Принцип цирка как «молекулы культуры», способной придать магические черты всему живому, предоставить возможность рефлексии как над современностью, так и над историей культуры, был важен для эстетики Сергея Эйзенштейна. Цирк, согласно Эйзенштейну, – искусство, неизменно сопутствующее эволюции человека и даже во многом определяющее ее ход. Цирковая тема находит место в большой серии его рисунков[96]. В этих рисунках словно разыгрывается эйзенштейновская теория «монтажа аттракционов», т. е. вышедшей из-под контроля игровой народной стихии. Не случайно режиссера более всего привлекало изображение клоунов. В одном из ранних рисунков, озаглавленных «Those nameless friends» («Эти безымянные друзья»), Эйзенштейн изобразил трех клоунов, словно сросшихся воедино, один из которых напоминает птицу, – некий своего рода диффузный синтез, из которого потом может быть произведена дифференциация. По замечанию Вяч. Вс. Иванова и В. Н. Топорова, птицы «в различных мифопоэтических традициях выступают как непременный элемент религиозно-мифологической системы и ритуала, обладающий разнообразными функциями. Птицы могут быть божествами, демиургами, героями, превращенными людьми, трикстерами, ездовыми животными богов, шаманов, героев; тотемными предками и т. п.

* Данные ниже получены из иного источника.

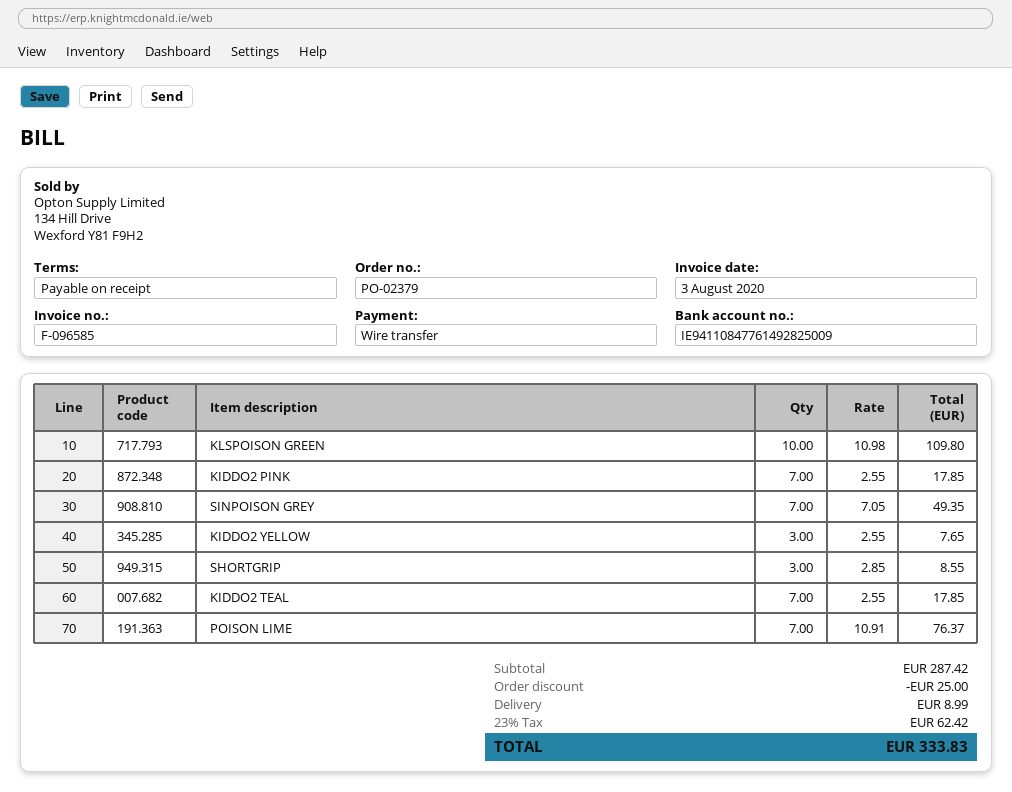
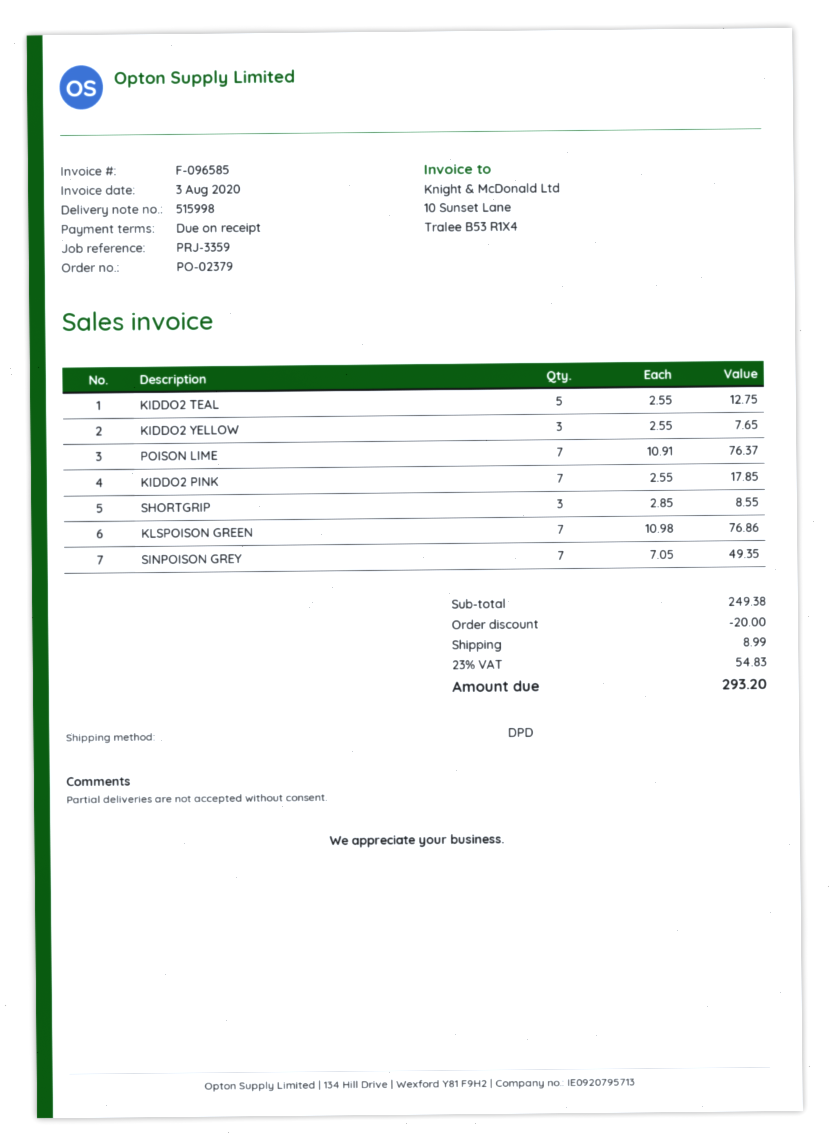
KLSPOISON GREEN: 10 x 10.98 = 109.80 -> 7 x 10.98 = 76.86
KIDDO2 TEAL: 7 x 2.55 = 17.85 -> 5 x 2.55 = 12.75
subtotal: 287.42 -> 249.38
discount: 25.00 -> 20.00
tax: 23% = 62.42 -> 23% = 54.83
total: 333.83 -> 293.20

Они выступают как особые мифопоэтические классификаторы и символы божественной сущности, верха, неба, духа неба, солнца, грома, ветра, облака, свободы, роста, жизни, плодородия, изобилия, подъема, восхождения, вдохновения, пророчества, предсказания, связи между космическими зонами, души, дитяти, духа жизни и т. п.»[97] Клоун в образе птицы – это трикстер, своеобразный знак архаической стадии человеческого сознания. На других рисунках, изображающих известных клоунов-эксцентриков начала XX века – «Старик Прис», «Жорж», «Гиги», – артисты также наделены признаками трикстеров. В художественной интерпретации Эйзенштейна клоуны оказываются медиаторами между хаосом и упорядоченным космосом.

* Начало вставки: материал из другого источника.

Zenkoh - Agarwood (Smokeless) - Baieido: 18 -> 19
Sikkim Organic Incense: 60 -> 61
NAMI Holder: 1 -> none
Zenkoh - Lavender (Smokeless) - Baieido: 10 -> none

Образ циркача-птицы привлекал многих художников. Так, в одном из поздних произведений Юрия Пименова «Мальчик в цирке» (1971) юный канатоходец воспринимается и как полуптица, и как получеловек – его руки превращены в некое подобие крыльев. На картине Юргена Дрегера «Канатоходка» из альбома «Путешествие к радуге»[98] (подробно об этом альбоме будет сказано далее) одна из эквилибристок ступает по натянутому тросу так, что ее левая и правая рука, удерживающие равновесие, устремлены вверх, словно взмах крыла, а веер в правой руке оказывается продолжением длинной, в складках, одежды, которая, как и на картине Пименова, очень напоминает птичье оперение.

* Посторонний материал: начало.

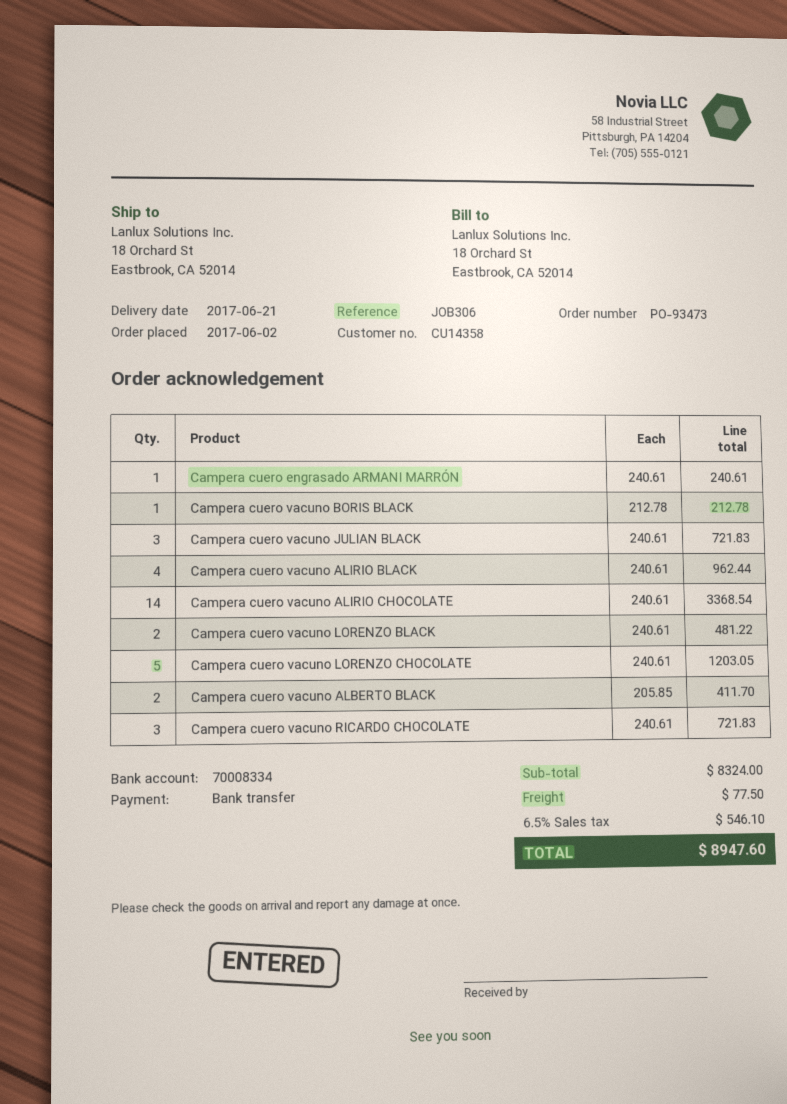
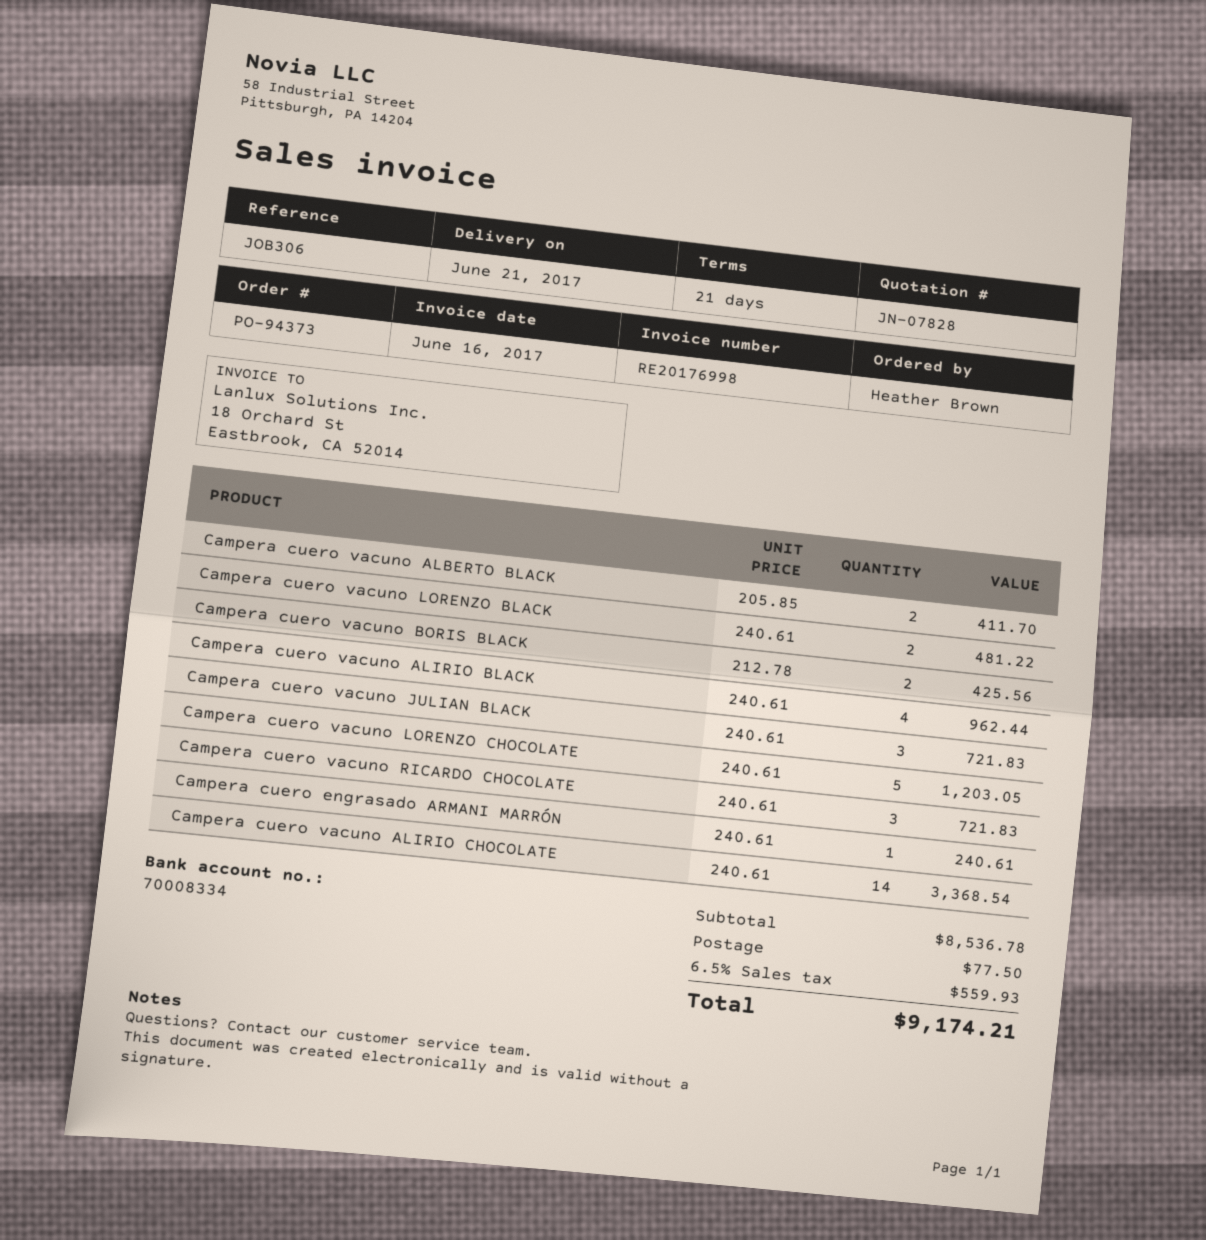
order number: PO-93473 -> PO-94373
Campera cuero vacuno BORIS BLACK: 1 x 212.78 = 212.78 -> 2 x 212.78 = 425.56
subtotal: 8324.00 -> 8536.78
tax: 6.5% = 546.10 -> 6.5% = 559.93
total: 8947.60 -> 9174.21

Жан Старобинский обратил внимание на то, что для ряда художников рубежа XIX–XX веков цирковая пластика, артистическая игра телом, ярко выражаемая, к примеру, канатоходцами, сродни свободе формы и цвета, вариативной раскованности в живописи[99]. Это наблюдение можно транспонировать и в контекст современной культуры, в частности в творчество художника Бориса Отарова. «Клоун с желтым глазом» (1971) напоминает архаическую ритуальную маску: желтый светящийся глаз воспринимается как медиатор между фактической реальностью и инобытием, сам же клоун пребывает в некоем промежуточном пространстве. На картине «Судьба гладиатора» (1977) фактура такова, что возникает впечатление, будто бы это не живописное полотно, а вообще реальные останки захоронения античного бойца. В качестве отсылки к архаической пралогической стадии человеческого сознания можно трактовать и портрет-маску клоуна («Клоун», 1983). Портрет расположен внутри палитры со всевозможными разноцветными мазками, которые выглядят как неупорядоченные, произвольные, незаконченные формы – клоун словно вырывается из хаоса красок: мы видим, что отдельные линии и мазки уже начинают формировать черты его лица (нос, губы и, как и в предыдущей картине, четко обозначенный, вырисованный глаз). На картине «Укротительница» (1977) передана атмосфера угасания, в буквальном смысле укрощения хаоса и постепенного становления космического порядка; при этом сам образ укротительницы здесь отсутствует: автору, очевидно, важно показать, что укротителем хаоса оказывается не конкретный герой, а сама природа, частью которой являются все элементы биологического сообщества. Смешанную, раскованную живописную технику художника можно сравнить с цирковой игрой, о которой писал Старобинский.
Кадр из фильма Тода Броунинга «Уродцы», 1932 г.
Борис Отаров. «Клоун с желтым глазом», 1971 г.